Cette très belle citation placée en exergue du livre m'a trompée sur ce qui allait suivre. Mais à y regarder de plus près, j'aurais dû me méfier. Car elle contient en germe ce qui m'a profondément gênée dans Celles qu'on tue, à savoir l'amalgame: tous les hommes sont des prédateurs, toutes les femmes sont leurs victimes. Mais au moins Sarah Grimké nuance-t-elle son propos en s'adressant à ses « frères », signifiant d'emblée l'appartenance des hommes et des femmes à une même communauté. Chez l'autrice brésilienne Patricia Melo, il n'y a plus de frères. Il n'y a même plus d'hommes, en fait, tant ils sont réduits à leur inhumanité, à leur monstruosité. Irrécupérables prédateurs, ils battent, ils violent, ils torturent et ils tuent les femmes. Point barre.

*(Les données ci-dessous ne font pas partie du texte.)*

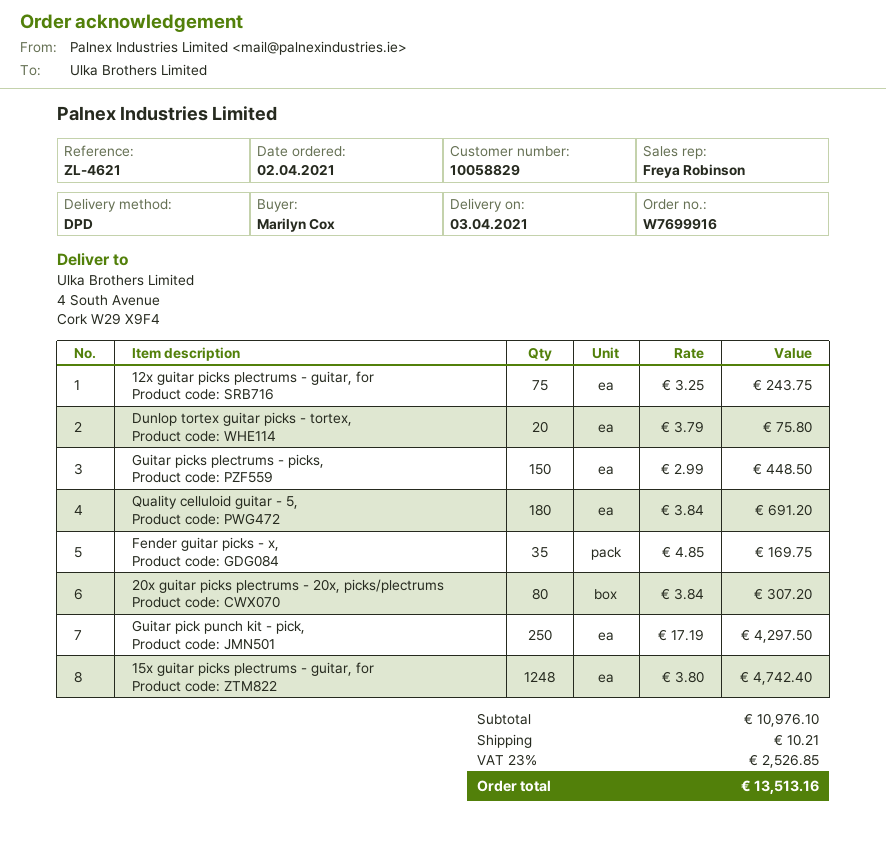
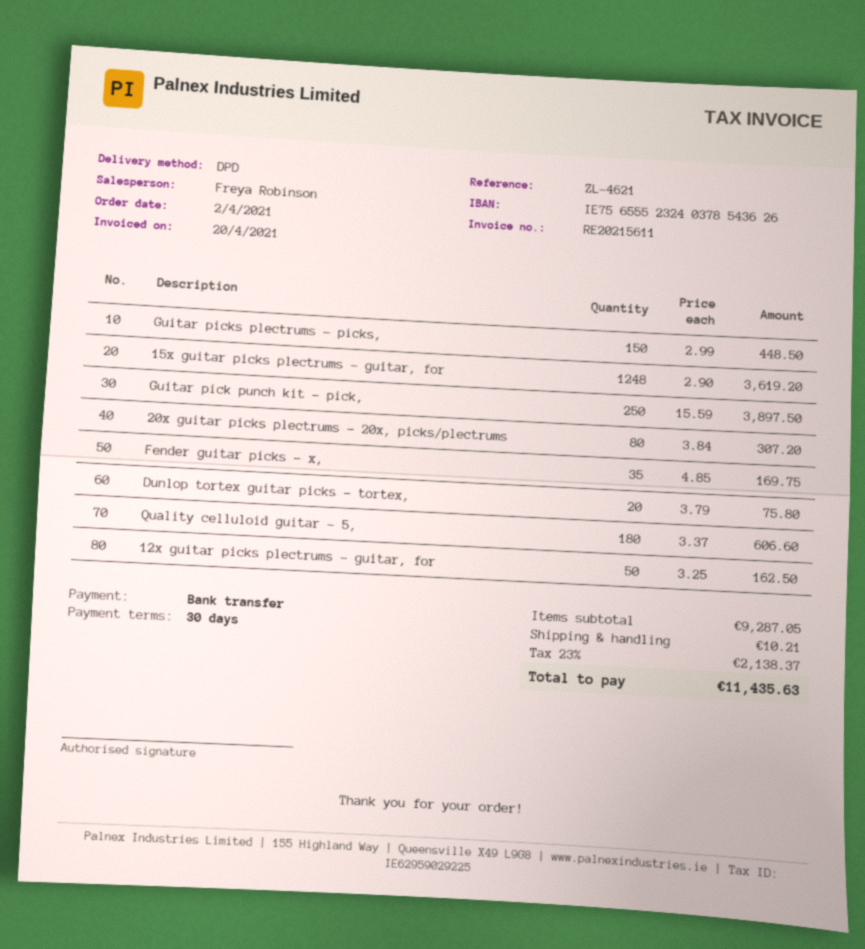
12x guitar picks plectrums - guitar, for: 75 x 3.25 = 243.75 -> 50 x 3.25 = 162.50
Quality celluloid guitar - 5,: 180 x 3.84 = 691.20 -> 180 x 3.37 = 606.60
Guitar pick punch kit - pick,: 250 x 17.19 = 4297.50 -> 250 x 15.59 = 3897.50
15x guitar picks plectrums - guitar, for: 1248 x 3.80 = 4742.40 -> 1248 x 2.90 = 3619.20
subtotal: 10976.10 -> 9287.05
tax: 23% = 2526.85 -> 23% = 2138.37
total: 13513.16 -> 11435.63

« Voilà la conclusion à laquelle je suis arrivée au cours de ma deuxième semaine au tribunal : nous, les femmes, nous tombons comme des mouches. Vous, les hommes, vous prenez une cuite et vous nous tuez. Vous voulez baiser et vous nous tuez. Vous êtes furax et vous nous tuez. Vous voulez vous amuser et vous nous tuez. Vous découvrez nos amants et vous nous tuez. Vous vous faites larguer et vous nous tuez. Vous vous trouvez une maîtresse et vous nous tuez. Vous vous sentez humiliés et vous nous tuez. Vous rentrez fatigués du travail et vous nous tuez. »
Voilà la conclusion à laquelle je suis arrivée au cours de ma lecture : Il ne reste plus aux femmes qu'à faire sécession avec l'autre moitié de l'humanité. À s'organiser, enfin, pour vivre entre femmes, telles des Amazones des temps modernes, sans hommes pour leur pourrir la vie.
Le premier moment de stupeur passé, désireuse de m'extraire de la sorte de sidération dans laquelle ce roman m'a plongée, je suis allée consulter les chiffres. Selon les sources, il y a, chaque année au Brésil, entre 700 et 1.400 féminicides. Rapportés au nombre d'homicides annuels (un peu plus de 41.000) et à la population du pays (environ 215 millions), cela remet les choses en perspective. Même en tenant compte du fait que les chiffres concernant les féminicides sont sous-évalués en raison de la difficulté à les identifier et à les rapporter comme tels, nous n'avons pas affaire au phénomène massif décrit jusqu'à la nausée dans ce livre.
Il reste que la violence des hommes contre les femmes est un triste fait qui se répète depuis des temps immémoriaux et qui présente une caractéristique qui la rend, à mes yeux, particulièrement inacceptable et profondément décourageante : son asymétrie. C'est toujours, à de rares exceptions près, dans le même sens que cela s'exerce, ce sont toujours des hommes qui violent des femmes (et des enfants), presque toujours des hommes qui les battent, les torturent et les tuent, jamais l'inverse.
« Le plus curieux, c'est que nous ne tuons pas. Incroyable ce que nous tuons peu. Nous devrions, vu les statistiques montrant à quel point nous mourons, tuer beaucoup plus. Mais, en raison d'un problème hormonal peut-être, ou structurel, ou éthique, ou physique, nous préférons ne pas tuer. »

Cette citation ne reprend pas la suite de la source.